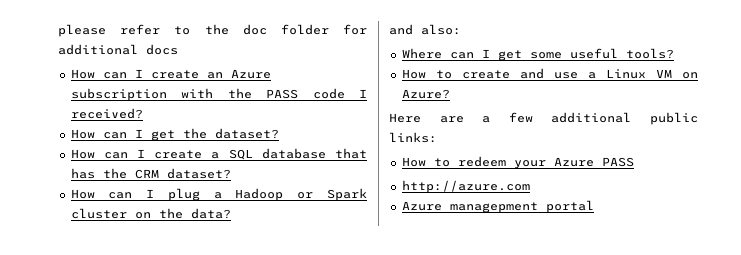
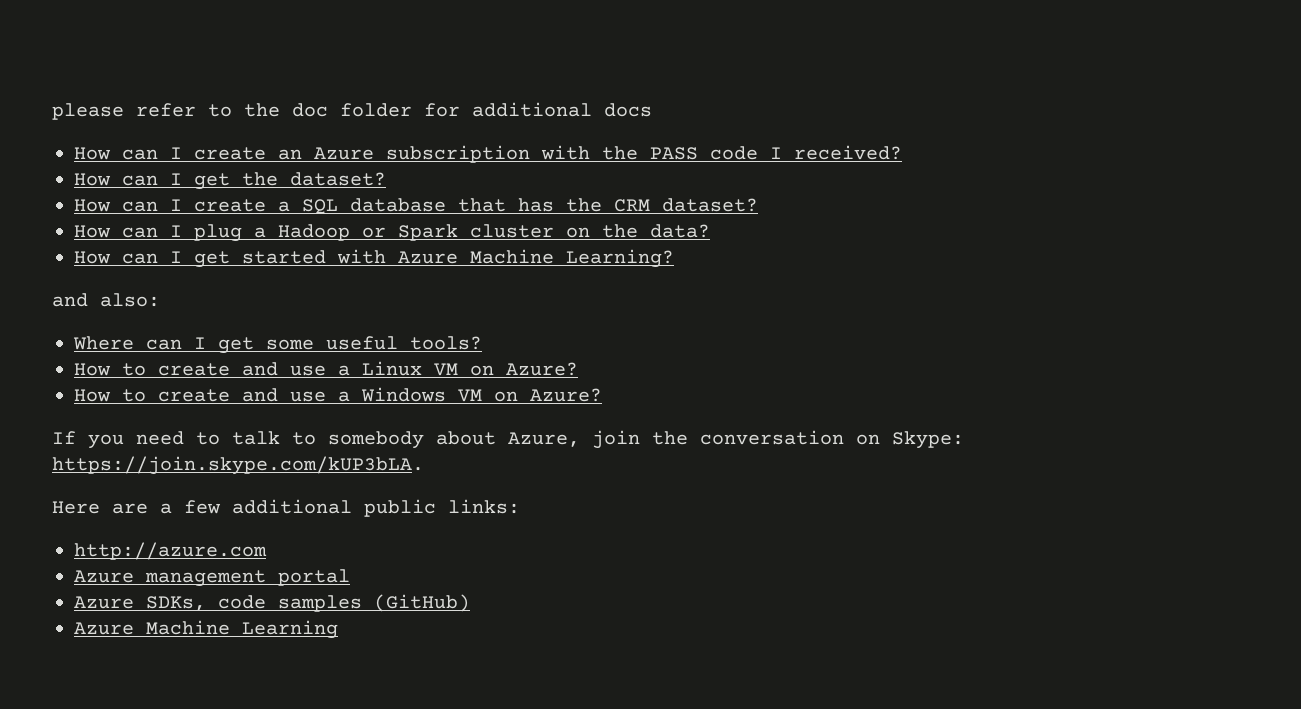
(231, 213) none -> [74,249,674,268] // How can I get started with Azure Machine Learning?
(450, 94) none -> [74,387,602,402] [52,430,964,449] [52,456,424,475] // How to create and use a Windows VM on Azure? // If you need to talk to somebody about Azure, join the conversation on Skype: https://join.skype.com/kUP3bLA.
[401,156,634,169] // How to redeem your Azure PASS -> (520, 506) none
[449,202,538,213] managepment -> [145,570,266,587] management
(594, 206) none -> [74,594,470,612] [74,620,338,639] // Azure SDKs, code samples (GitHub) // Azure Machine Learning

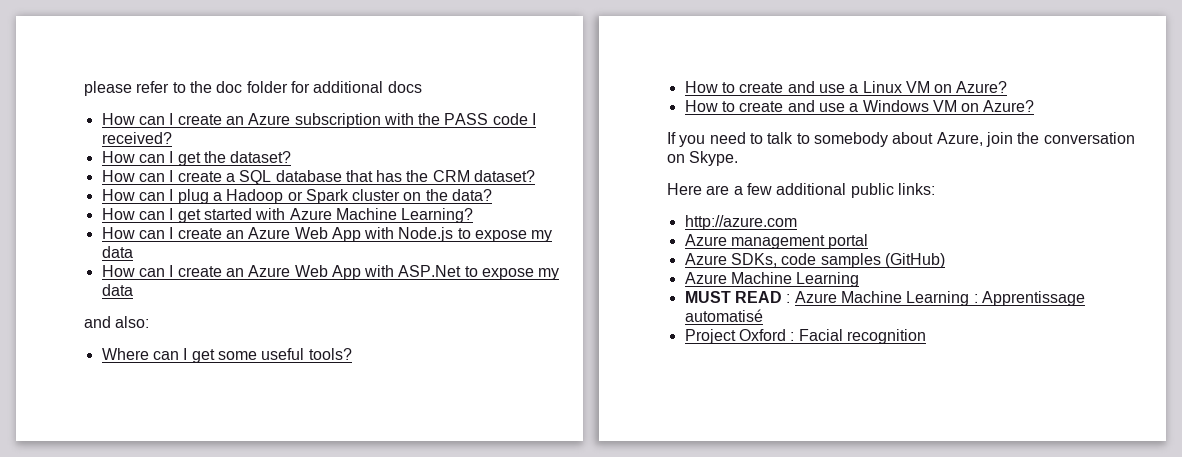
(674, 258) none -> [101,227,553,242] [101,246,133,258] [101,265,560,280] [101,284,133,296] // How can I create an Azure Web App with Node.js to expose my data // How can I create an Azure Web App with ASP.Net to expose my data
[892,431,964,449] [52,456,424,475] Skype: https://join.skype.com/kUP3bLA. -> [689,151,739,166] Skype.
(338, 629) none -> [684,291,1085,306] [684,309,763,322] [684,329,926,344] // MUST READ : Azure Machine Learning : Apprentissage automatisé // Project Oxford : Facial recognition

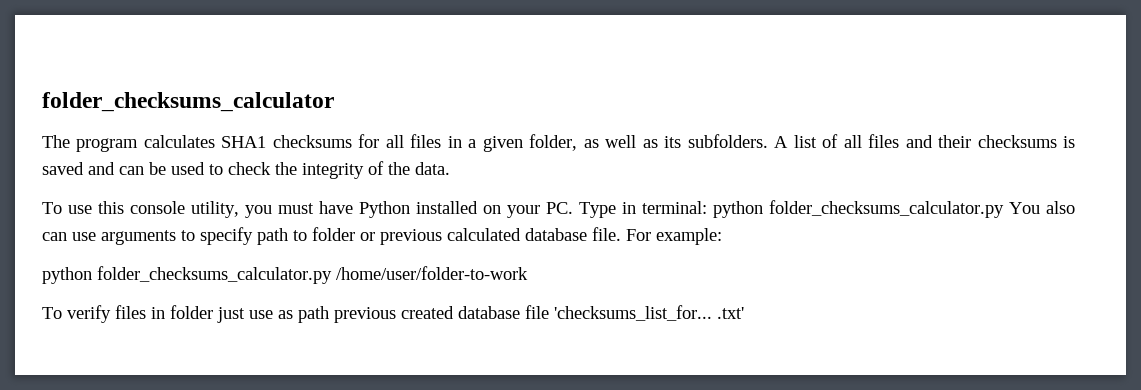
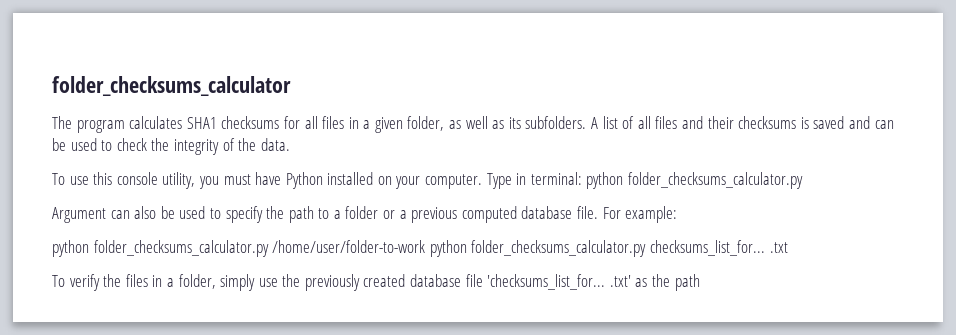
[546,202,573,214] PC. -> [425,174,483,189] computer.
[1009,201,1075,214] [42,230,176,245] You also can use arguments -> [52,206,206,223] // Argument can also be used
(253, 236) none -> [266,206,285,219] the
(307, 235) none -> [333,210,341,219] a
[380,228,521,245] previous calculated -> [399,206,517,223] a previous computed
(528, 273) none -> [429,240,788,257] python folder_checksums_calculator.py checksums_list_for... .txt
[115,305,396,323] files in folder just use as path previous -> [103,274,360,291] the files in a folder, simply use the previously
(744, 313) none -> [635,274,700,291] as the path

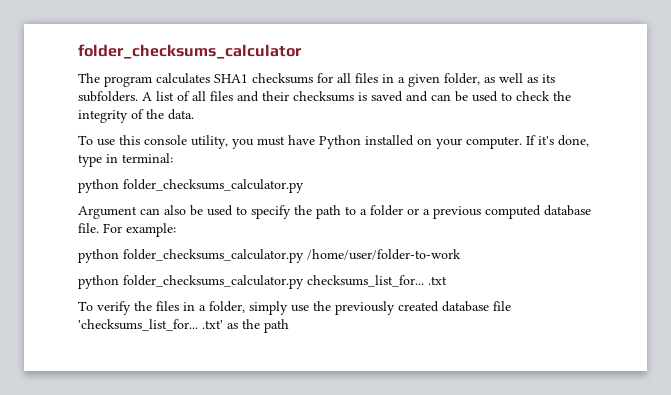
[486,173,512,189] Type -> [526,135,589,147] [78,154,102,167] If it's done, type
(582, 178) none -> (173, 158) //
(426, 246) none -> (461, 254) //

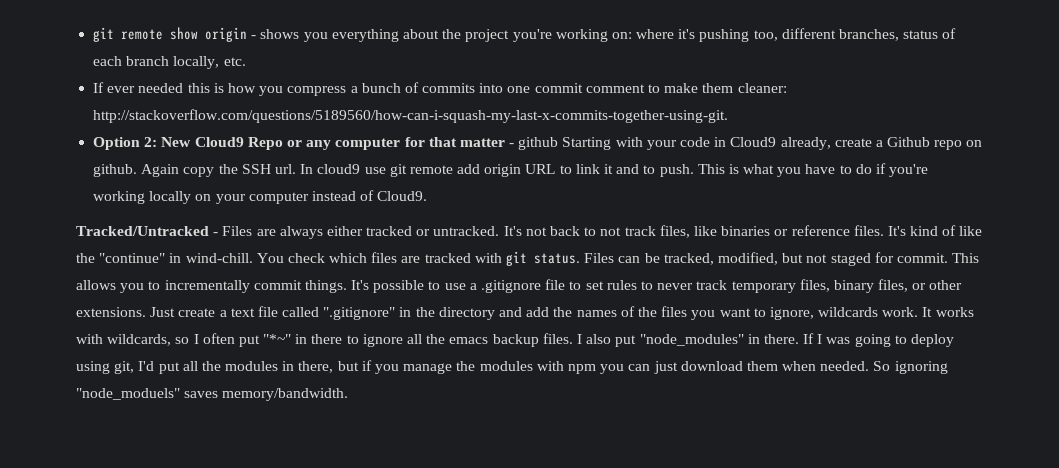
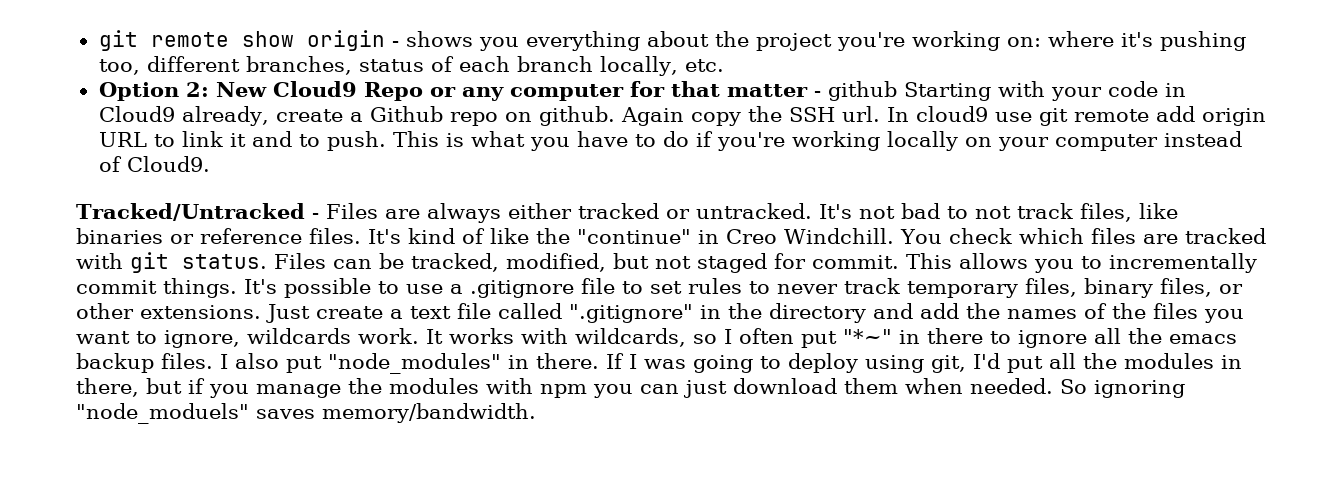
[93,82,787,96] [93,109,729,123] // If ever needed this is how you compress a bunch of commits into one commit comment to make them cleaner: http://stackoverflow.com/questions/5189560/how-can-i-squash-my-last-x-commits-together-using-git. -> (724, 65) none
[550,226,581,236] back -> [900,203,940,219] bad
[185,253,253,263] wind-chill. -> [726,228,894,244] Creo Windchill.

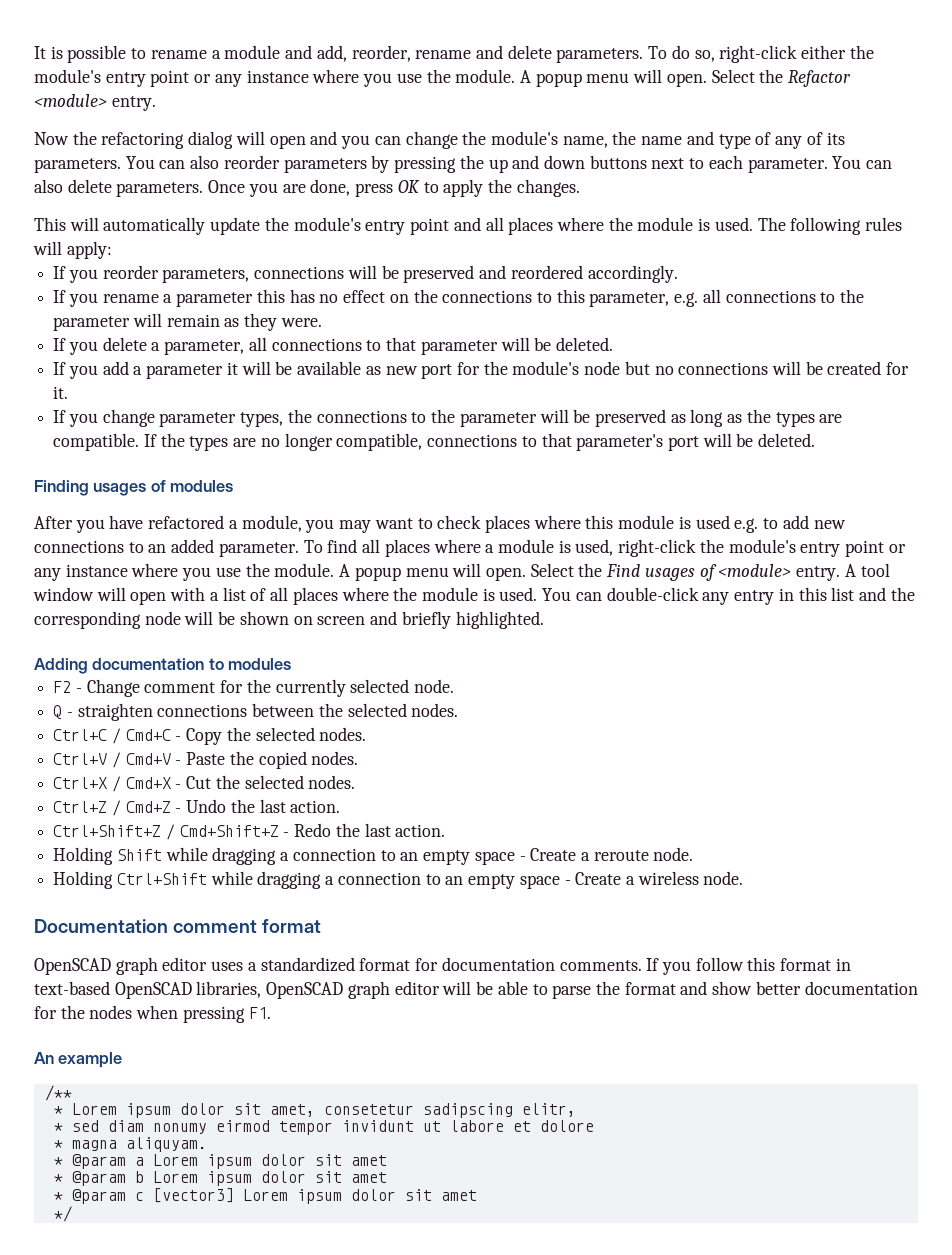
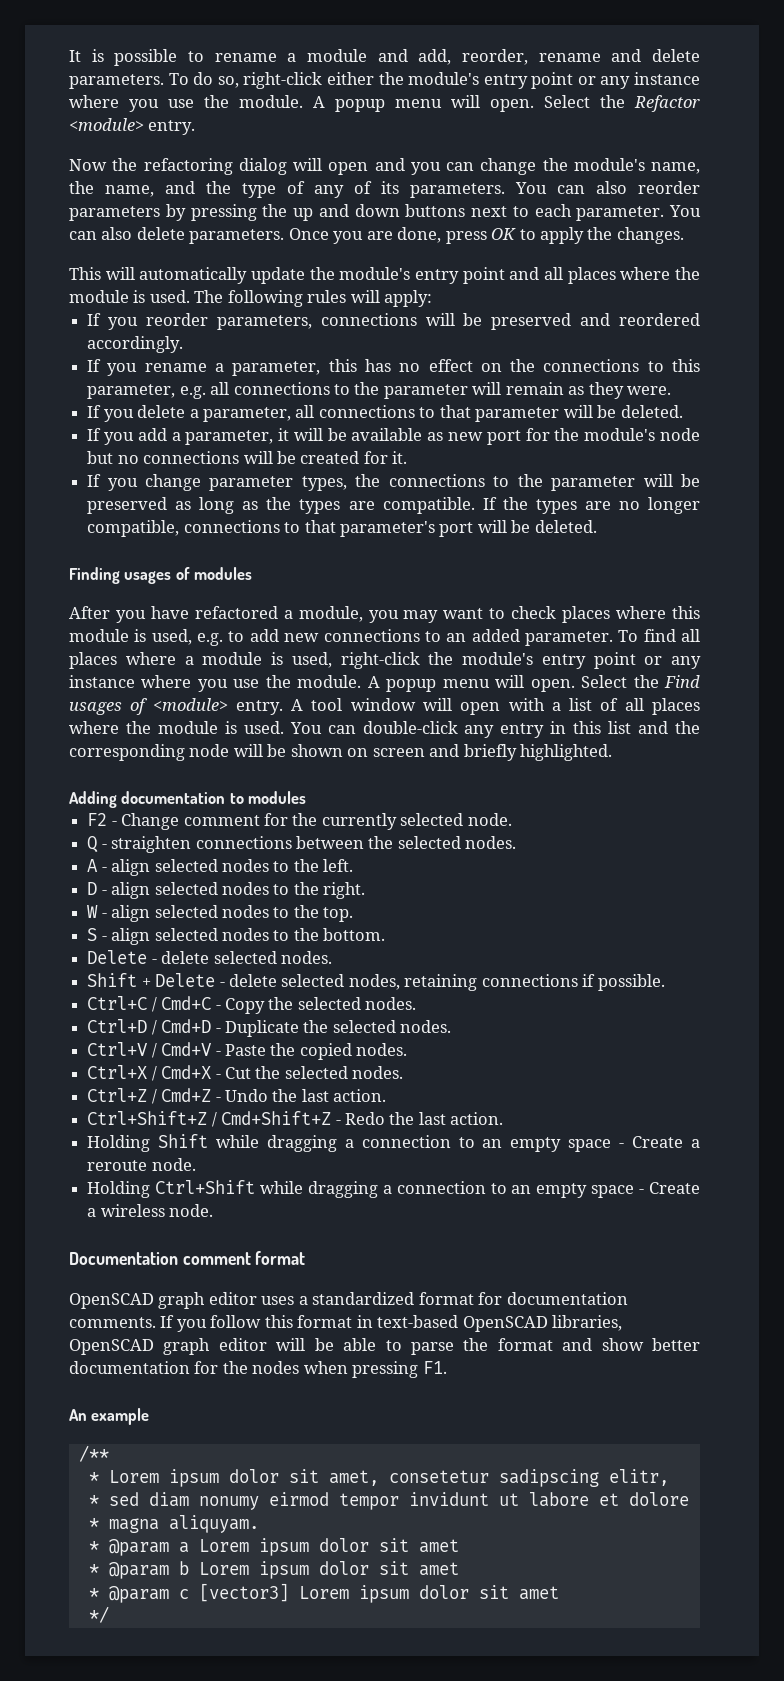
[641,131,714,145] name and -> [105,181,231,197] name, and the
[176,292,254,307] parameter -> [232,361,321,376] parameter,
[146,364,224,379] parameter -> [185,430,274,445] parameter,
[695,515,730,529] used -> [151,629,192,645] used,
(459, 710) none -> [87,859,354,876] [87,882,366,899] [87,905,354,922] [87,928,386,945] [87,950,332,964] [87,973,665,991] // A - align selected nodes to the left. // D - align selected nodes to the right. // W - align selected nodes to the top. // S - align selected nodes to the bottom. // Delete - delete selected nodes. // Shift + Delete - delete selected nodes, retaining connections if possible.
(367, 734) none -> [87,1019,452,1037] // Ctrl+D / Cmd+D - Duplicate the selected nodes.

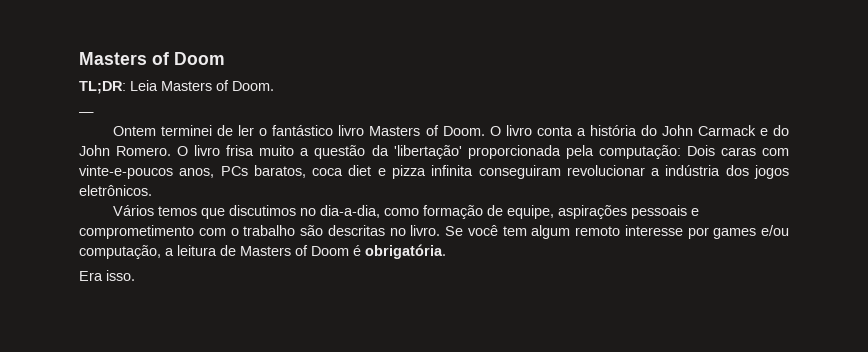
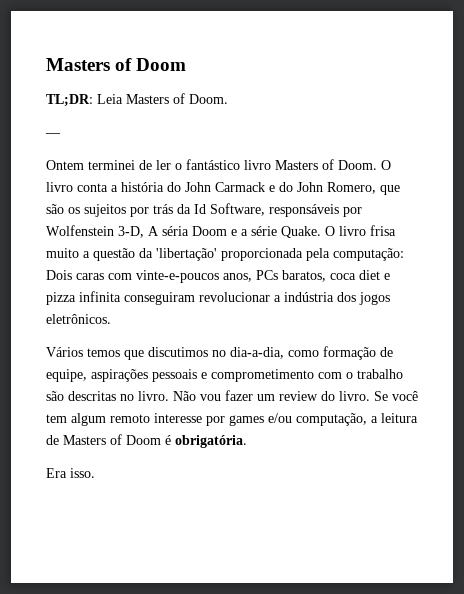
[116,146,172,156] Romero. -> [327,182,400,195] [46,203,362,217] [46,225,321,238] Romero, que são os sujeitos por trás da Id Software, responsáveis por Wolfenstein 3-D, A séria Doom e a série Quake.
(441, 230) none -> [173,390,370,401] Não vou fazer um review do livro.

#### [AIM OF THE EXERCISE]
Using the data above, retype exactly the lines from the line with "[115,305,396,323] files in" to the line with "(426, 246) none -> (461, 254) //", inclusive. No pictures and nothing else.

#### [SOLUTION FOR THIS EXERCISE]
[115,305,396,323] files in folder just use as path previous -> [103,274,360,291] the files in a folder, simply use the previously
(744, 313) none -> [635,274,700,291] as the path

[486,173,512,189] Type -> [526,135,589,147] [78,154,102,167] If it's done, type
(582, 178) none -> (173, 158) //
(426, 246) none -> (461, 254) //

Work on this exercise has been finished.